[DATA EXTRACTS]
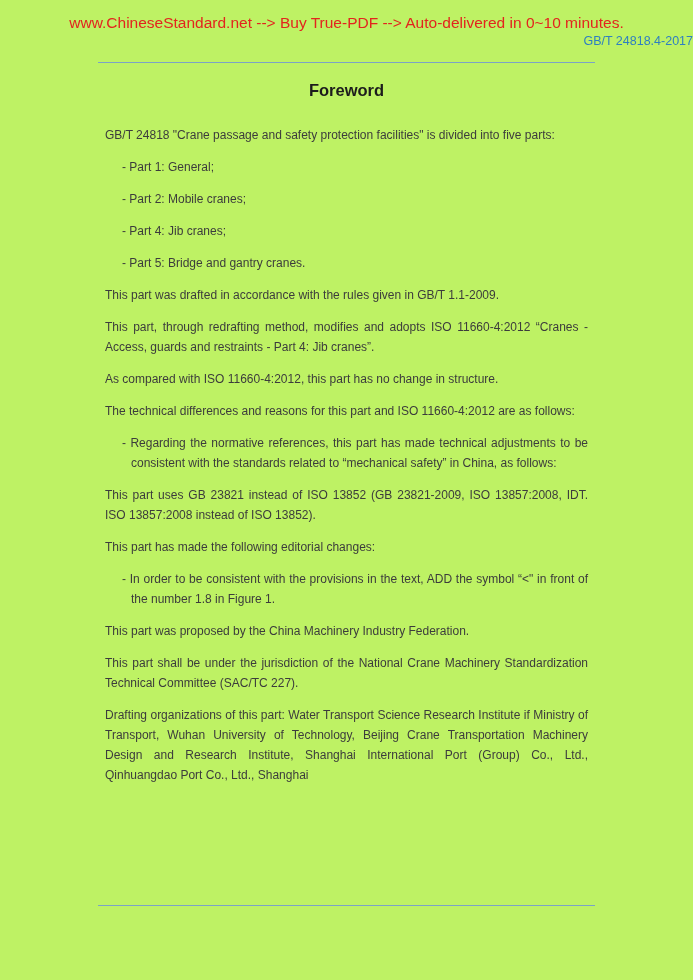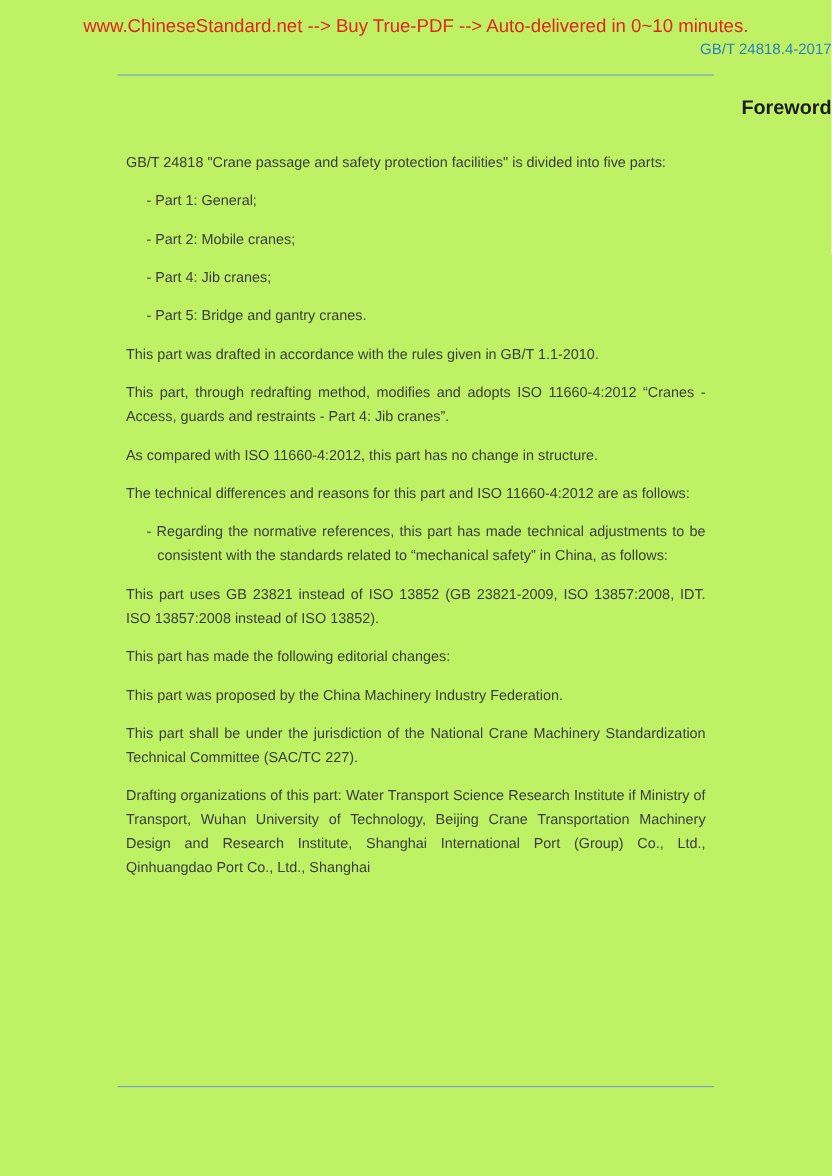--- a/index.html
+++ b/index.html
@@ -51,7 +51,7 @@
     left: 0;
     width: 100%;
     margin: 0;
-    text-align: right;
+    text-align: center;
     font-size: 16.5px;
     font-weight: bold;
     color: #1c1c1c;

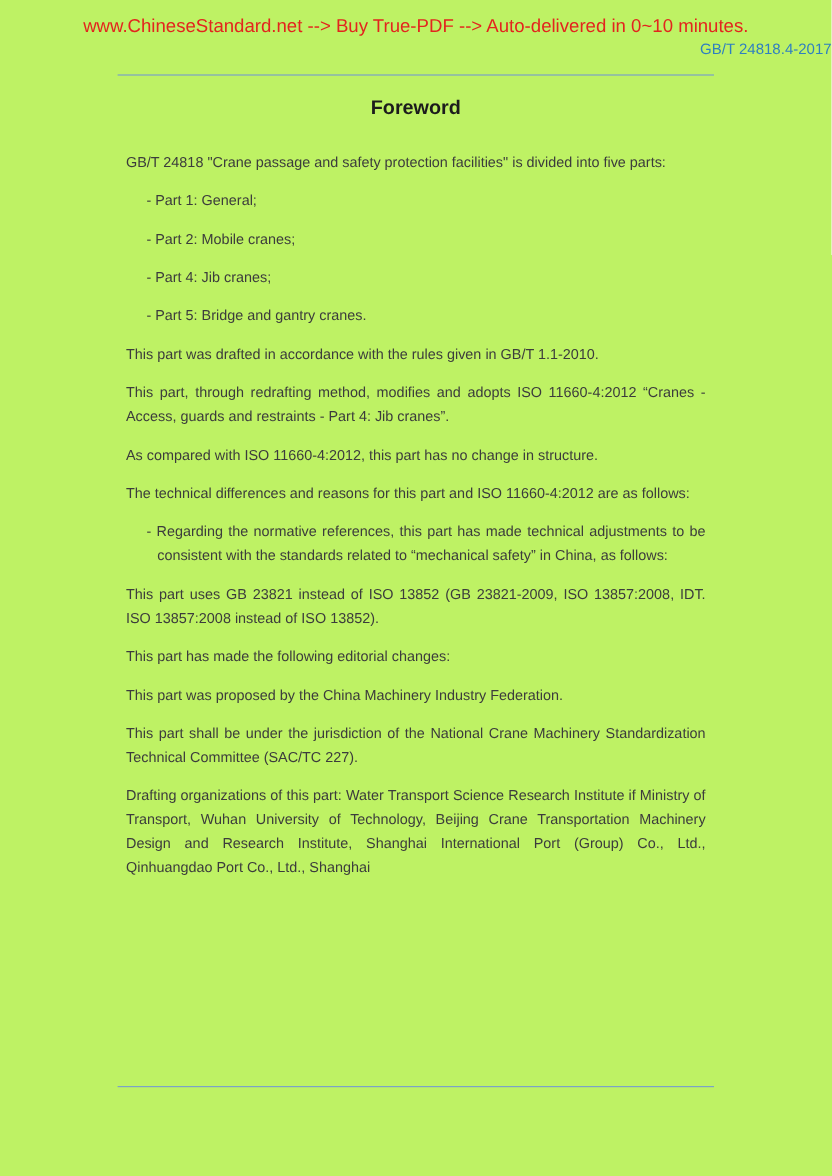--- a/index.html
+++ b/index.html
@@ -114,7 +114,7 @@
     <p class="part-item">- Part 2: Mobile cranes;</p>
     <p class="part-item">- Part 4: Jib cranes;</p>
     <p class="part-item">- Part 5: Bridge and gantry cranes.</p>
-    <p>This part was drafted in accordance with the rules given in GB/T 1.1-2010.</p>
+    <p>This part was drafted in accordance with the rules given in GB/T 1.1-2009.</p>
     <p class="justify">This part, through redrafting method, modifies and adopts ISO 11660-4:2012 “Cranes - Access, guards and restraints - Part 4: Jib cranes”.</p>
     <p>As compared with ISO 11660-4:2012, this part has no change in structure.</p>
     <p class="justify">The technical differences and reasons for this part and ISO 11660-4:2012 are as follows:</p>

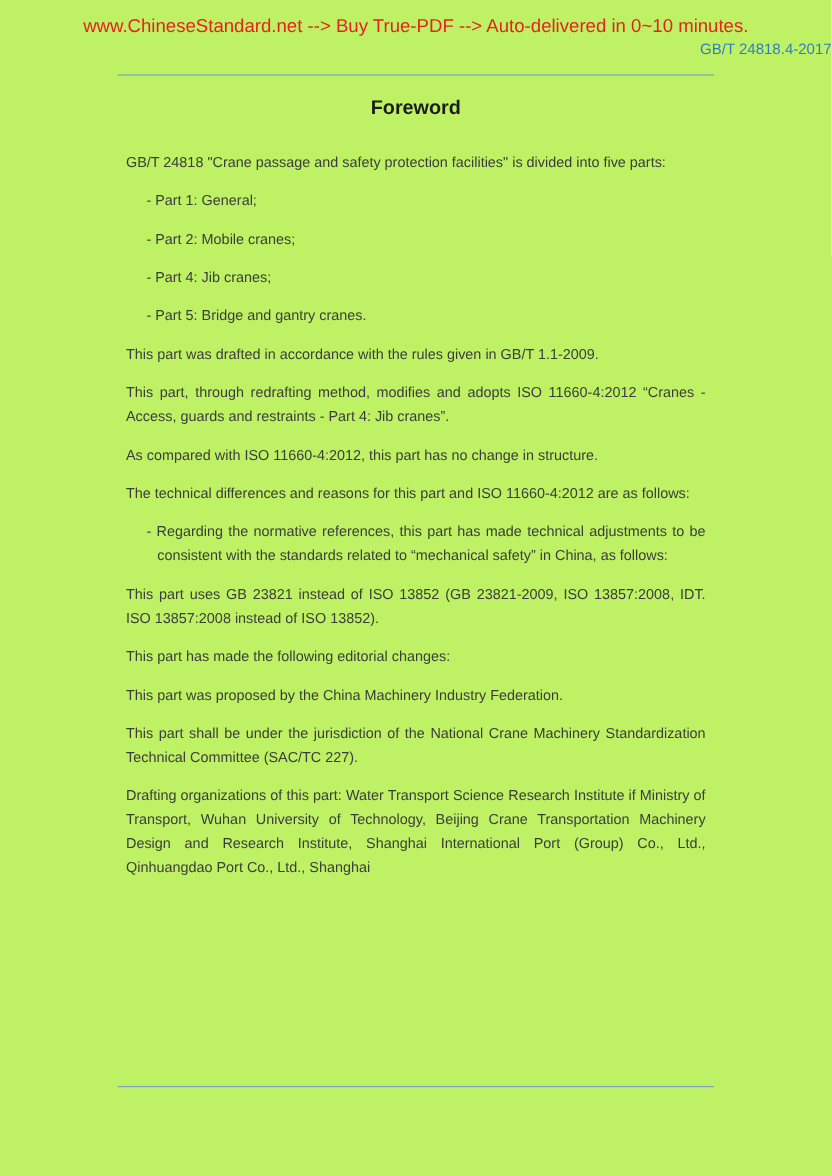--- a/index.html
+++ b/index.html
@@ -121,6 +121,7 @@
     <p class="hang">- Regarding the normative references, this part has made technical adjustments to be consistent with the standards related to “mechanical safety” in China, as follows:</p>
     <p class="justify">This part uses GB 23821 instead of ISO 13852 (GB 23821-2009, ISO 13857:2008, IDT. ISO 13857:2008 instead of ISO 13852).</p>
     <p>This part has made the following editorial changes:</p>
+    <p class="hang">- In order to be consistent with the provisions in the text, ADD the symbol “&lt;" in front of the number 1.8 in Figure 1.</p>
     <p>This part was proposed by the China Machinery Industry Federation.</p>
     <p class="justify">This part shall be under the jurisdiction of the National Crane Machinery Standardization Technical Committee (SAC/TC 227).</p>
     <p class="justify">Drafting organizations of this part: Water Transport Science Research Institute if Ministry of Transport, Wuhan University of Technology, Beijing Crane Transportation Machinery Design and Research Institute, Shanghai International Port (Group) Co., Ltd., Qinhuangdao Port Co., Ltd., Shanghai</p>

[THE TASK]
Copy word for word every line from the start of the material through the line holding "and gantry cranes.</p>". The pictures are not part of the copy.

[WRITTEN RESPONSE]
--- a/index.html
+++ b/index.html
@@ -51,7 +51,7 @@
     left: 0;
     width: 100%;
     margin: 0;
-    text-align: right;
+    text-align: center;
     font-size: 16.5px;
     font-weight: bold;
     color: #1c1c1c;

--- a/index.html
+++ b/index.html
@@ -114,7 +114,7 @@
     <p class="part-item">- Part 2: Mobile cranes;</p>
     <p class="part-item">- Part 4: Jib cranes;</p>
     <p class="part-item">- Part 5: Bridge and gantry cranes.</p>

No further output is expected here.